Age differential response to bevacizumab therapy in choroidal neovascularization in rabbits.

Choroidal neovascularization (CNV) in young rabbits has been shown to have a rapid, robust response after treatment with bevacizumab, an anti-vascular endothelial growth factor (VEGF) medication. This investigation evaluates an age differential response to bevacizumab in older populations of rabbits using multimodal high resolution molecular imaging. Young (4 months old) and life span (14 months old) rabbits were given subretinal injections of Matrigel and VEGF to produce CNV. All CNV rabbit models were then treated with a bevacizumab intravitreal injection.
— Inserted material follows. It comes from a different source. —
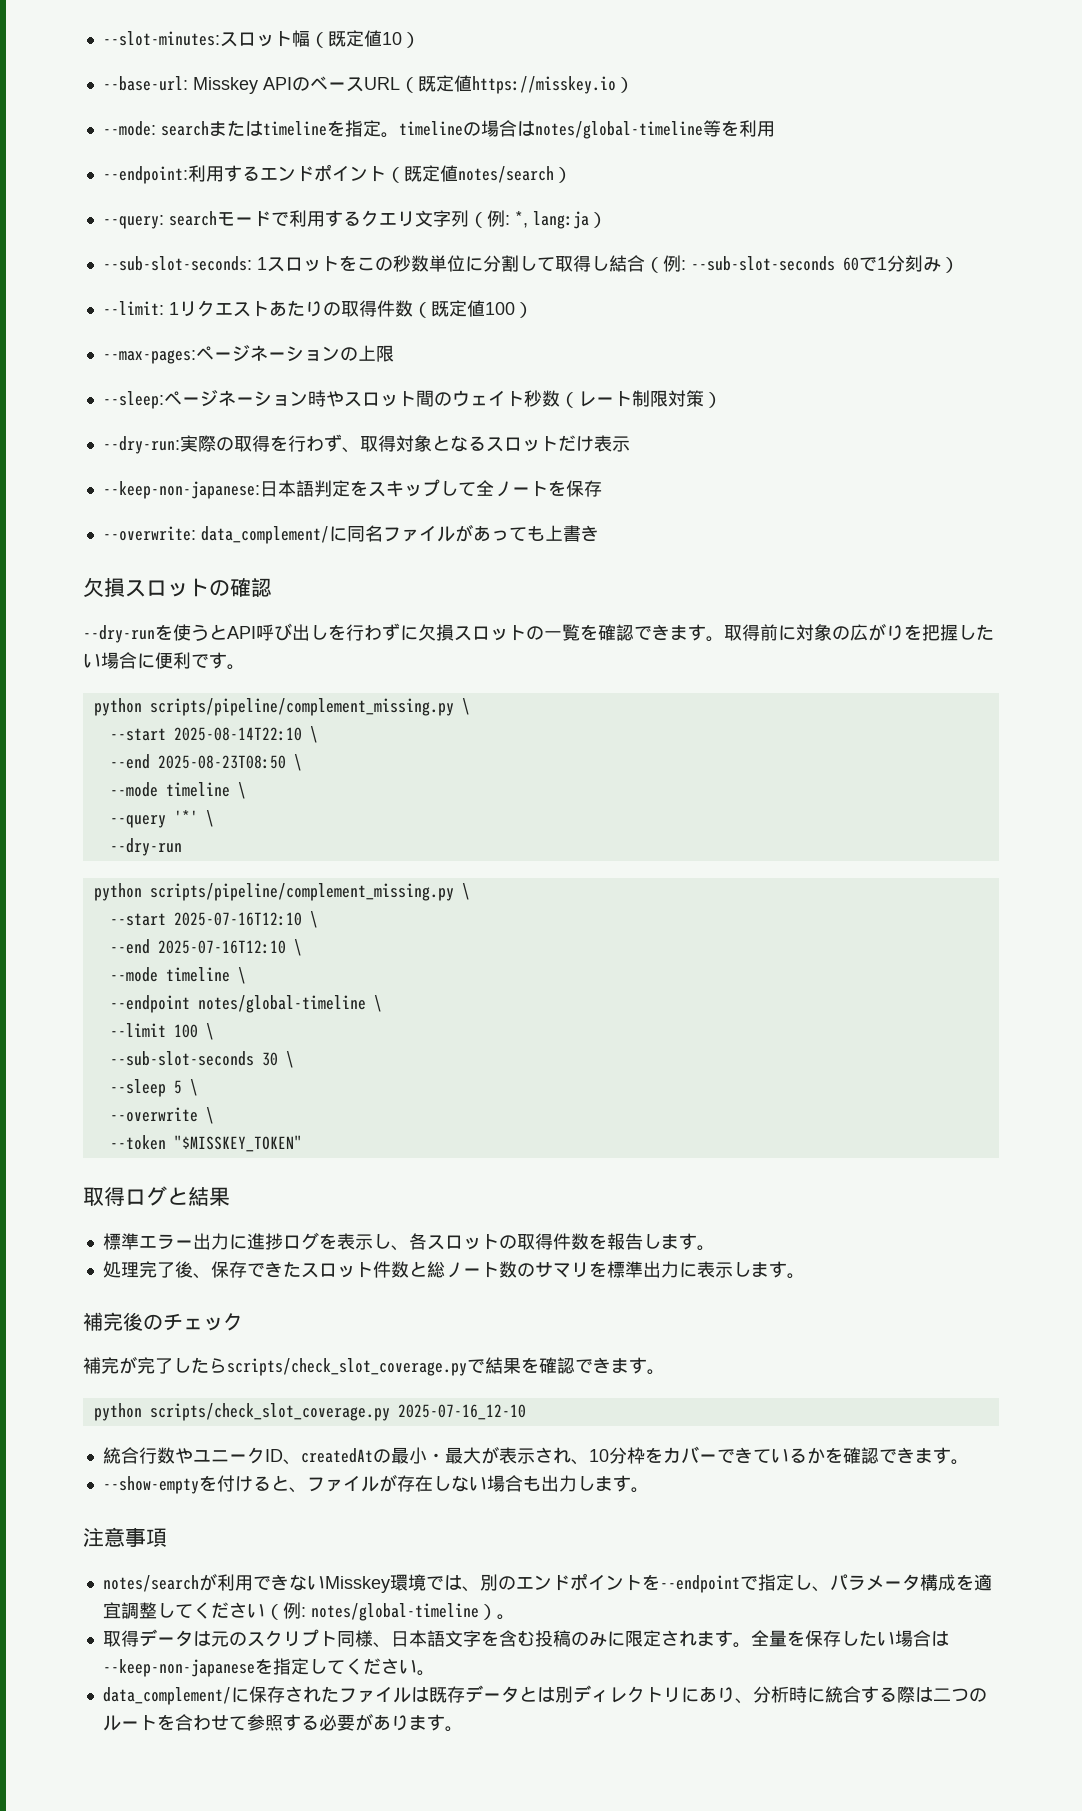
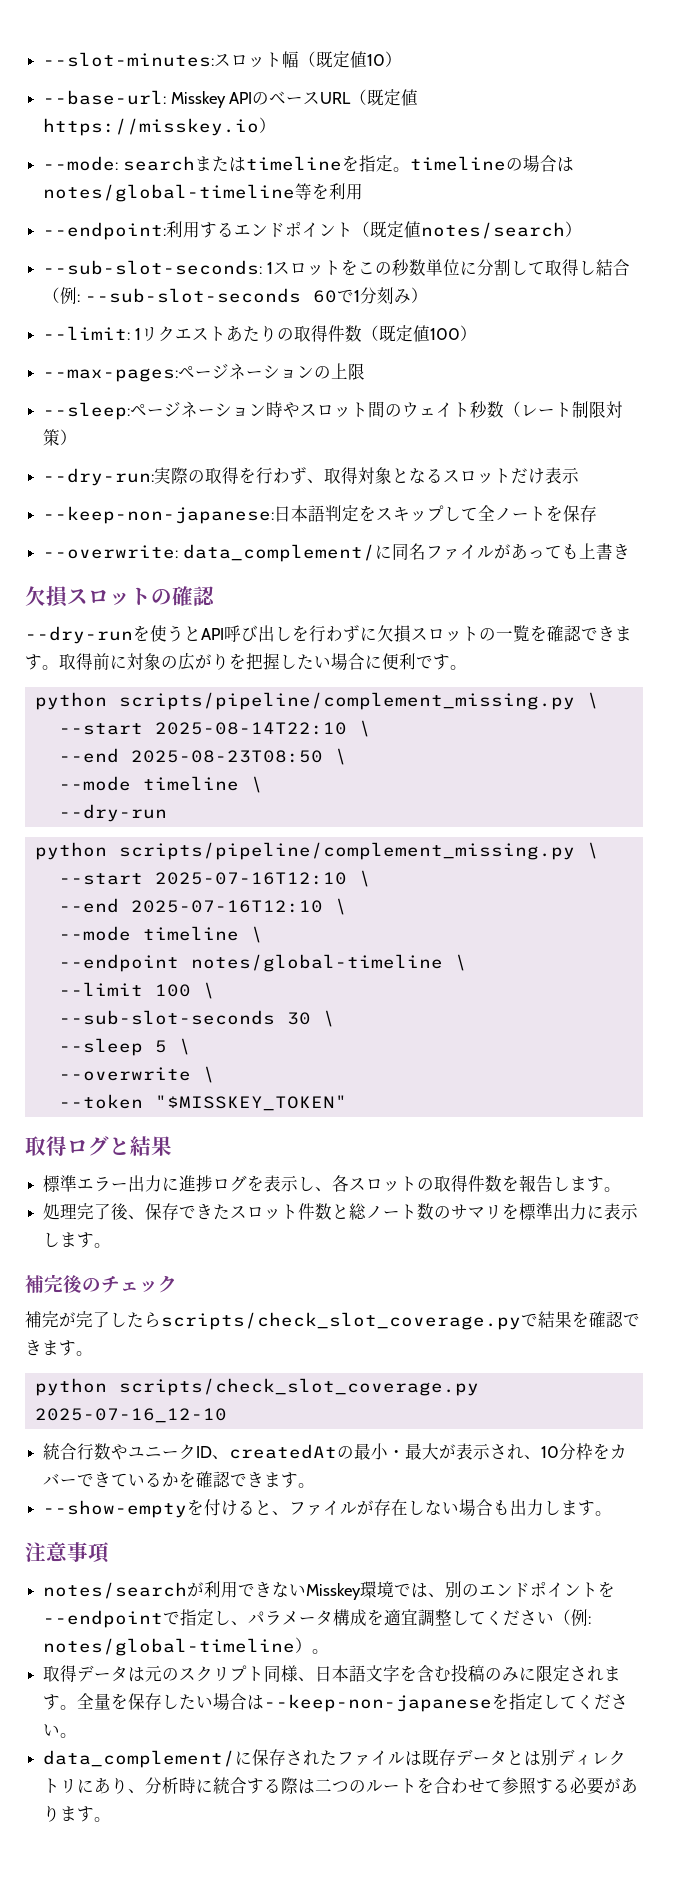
- --query: searchモードで利用するクエリ文字列（例: *, lang:ja）
- --query '*' \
Rabbits were then monitored longitudinally using photoacoustic microscopy (PAM), optical coherence tomography (OCT), color photography, and fluorescence imaging. Chain-like gold nanoparticle clusters (CGNP) conjugated with tripeptide arginylglycylaspartic acid (RGD) was injected intravenously for molecular imaging. Robust CNV developed in both young and old rabbits. After intravitreal bevacizumab injection, fluorescence signals were markedly decreased 90.13% in the young group. In contrast, old rabbit CNV area decreased by only 10.56% post-bevacizumab treatment. OCT images confirmed a rapid decrease of CNV in the young group. CGNPs demonstrated high PAM signal in old rabbits and minimal PAM signal in young rabbits after bevacizumab, indicating CNV regression. There is a significant difference in response to intravitreal bevacizumab treatment between young and old rabbits with CNV which can be monitored with multimodal molecular imaging. Old rabbits demonstrate significant persistent disease activity. This represents the first large eye model of persistent disease activity of CNV and could serve as the foundation for future investigations into the mechanism of persistent disease activity and the development of novel therapies.